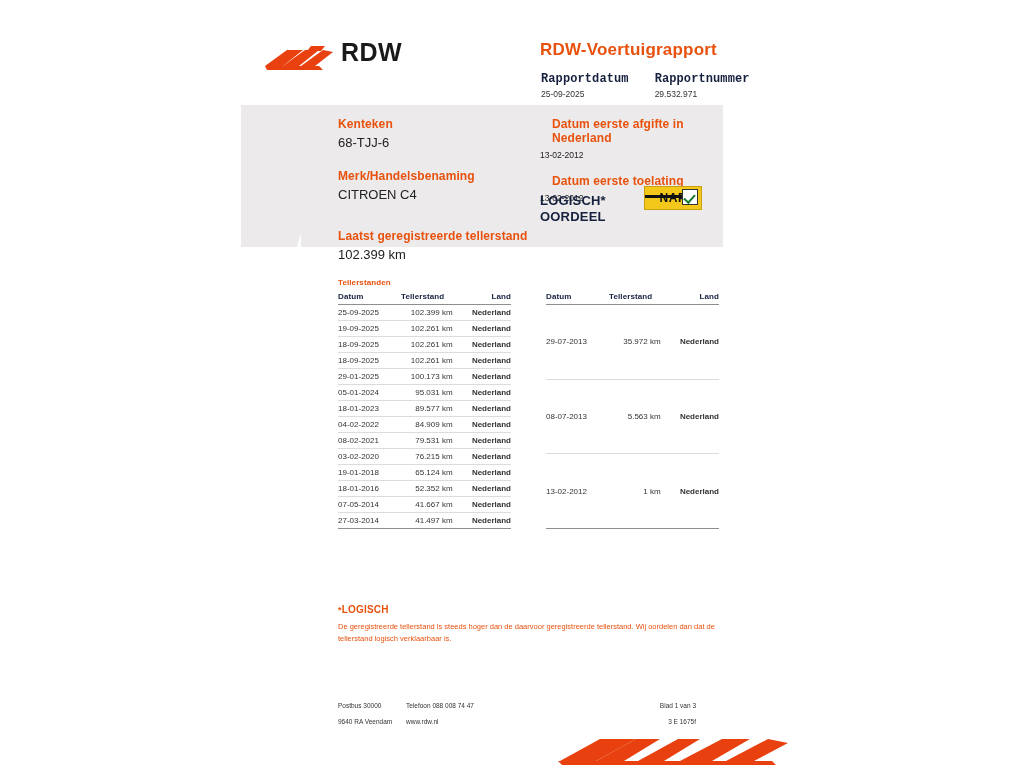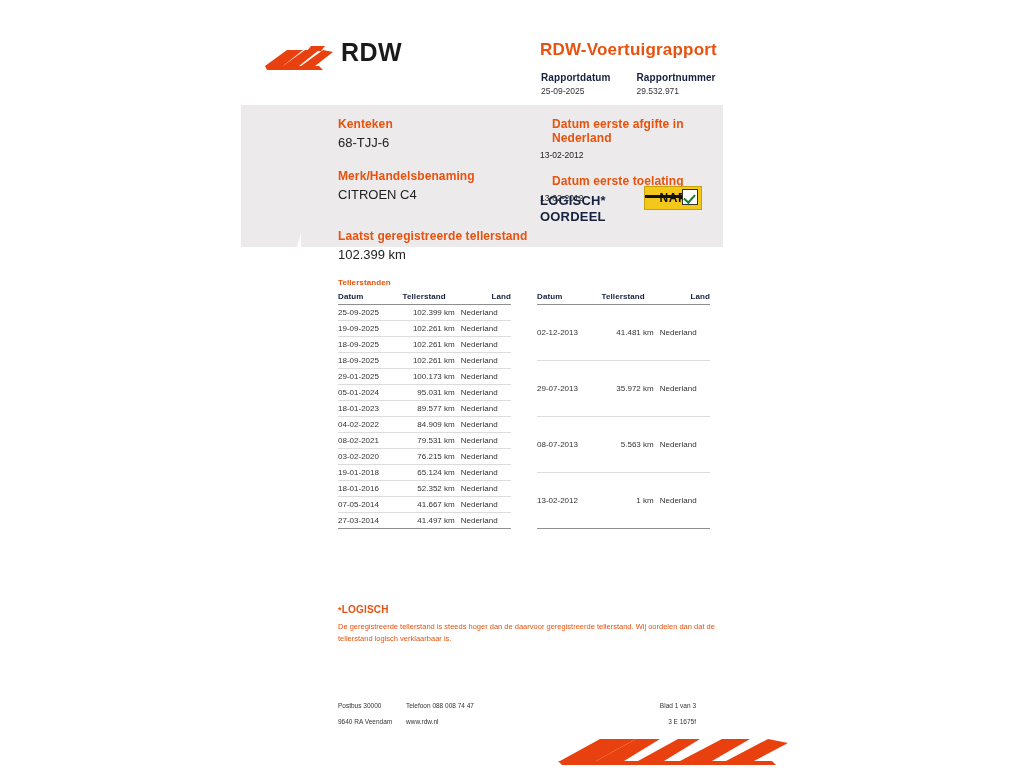--- a/index.html
+++ b/index.html
@@ -43,25 +43,26 @@
     color: #e8520e;
     letter-spacing: 0.2px;
   }
   .report-meta {
     position: absolute;
     left: 300px; top: 56px;
     display: flex;
     gap: 26px;
   }
   .meta-block .meta-label {
-    font-size: 10px;
+    font-size: 12px;
     font-weight: bold;
     color: #16213f;
     letter-spacing: 0.1px;
     white-space: nowrap;
+    font-family: Liberation Mono, monospace;
   }
   .meta-block .meta-value {
     font-size: 8.5px;
     color: #333;
     margin-top: 3px;
     white-space: nowrap;
   }
 
   
   .panel {
@@ -154,21 +155,21 @@
     font-size: 8px;
     font-weight: bold;
     color: #e8520e;
     margin-bottom: 6px;
     letter-spacing: 0.1px;
   }
   .tables {
     position: absolute;
     left: 0; top: 14px;
     display: flex;
-    gap: 26px;
+    gap: 35px;
   }
   table.odo {
     border-collapse: collapse;
     width: 173px;
   }
   table.odo th {
     font-size: 8px;
     font-weight: bold;
     color: #16213f;
     padding: 0 0 3px 0;
@@ -179,21 +180,21 @@
   table.odo th.num  { text-align: center; padding-right: 6px; }
   table.odo th.land { text-align: right; }
   table.odo td {
     font-size: 8px;
     color: #333;
     padding: 3px 0 3px 0;
     border-bottom: 1px solid #dcdcdc;
     white-space: nowrap;
   }
   table.odo td.num  { text-align: right; padding-right: 6px; }
-  table.odo td.land { text-align: left; }
+  table.odo td.land { text-align: right; font-weight: bold; }
   table.odo tr:last-child td { border-bottom: 1px solid #8e8e8e; }
 
   
   .footnote {
     position: absolute;
     left: 338px; top: 604px;
     width: 400px;
   }
   .footnote-title {
     font-size: 10px;
@@ -380,25 +381,20 @@
       <table class="odo">
         <thead>
           <tr>
             <th>Datum</th>
             <th class="num">Tellerstand</th>
             <th class="land">Land</th>
           </tr>
         </thead>
         <tbody id="odo-right">
             <tr>
-              <td>02-12-2013</td>
-              <td class="num">41.481 km</td>
-              <td class="land">Nederland</td>
-            </tr>
-            <tr>
               <td>29-07-2013</td>
               <td class="num">35.972 km</td>
               <td class="land">Nederland</td>
             </tr>
             <tr>
               <td>08-07-2013</td>
               <td class="num">5.563 km</td>
               <td class="land">Nederland</td>
             </tr>
             <tr>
----
### WORK REQUEST:
Produce an exact copy of each line from the one holding "-179,21 +180,21 @@" through the last line of the records, both included, and nothing more.

### REPLY TO THE EXERCISE:
@@ -179,21 +180,21 @@
   table.odo th.num  { text-align: center; padding-right: 6px; }
   table.odo th.land { text-align: right; }
   table.odo td {
     font-size: 8px;
     color: #333;
     padding: 3px 0 3px 0;
     border-bottom: 1px solid #dcdcdc;
     white-space: nowrap;
   }
   table.odo td.num  { text-align: right; padding-right: 6px; }
-  table.odo td.land { text-align: left; }
+  table.odo td.land { text-align: right; font-weight: bold; }
   table.odo tr:last-child td { border-bottom: 1px solid #8e8e8e; }
 
   
   .footnote {
     position: absolute;
     left: 338px; top: 604px;
     width: 400px;
   }
   .footnote-title {
     font-size: 10px;
@@ -380,25 +381,20 @@
       <table class="odo">
         <thead>
           <tr>
             <th>Datum</th>
             <th class="num">Tellerstand</th>
             <th class="land">Land</th>
           </tr>
         </thead>
         <tbody id="odo-right">
             <tr>
-              <td>02-12-2013</td>
-              <td class="num">41.481 km</td>
-              <td class="land">Nederland</td>
-            </tr>
-            <tr>
               <td>29-07-2013</td>
               <td class="num">35.972 km</td>
               <td class="land">Nederland</td>
             </tr>
             <tr>
               <td>08-07-2013</td>
               <td class="num">5.563 km</td>
               <td class="land">Nederland</td>
             </tr>
             <tr>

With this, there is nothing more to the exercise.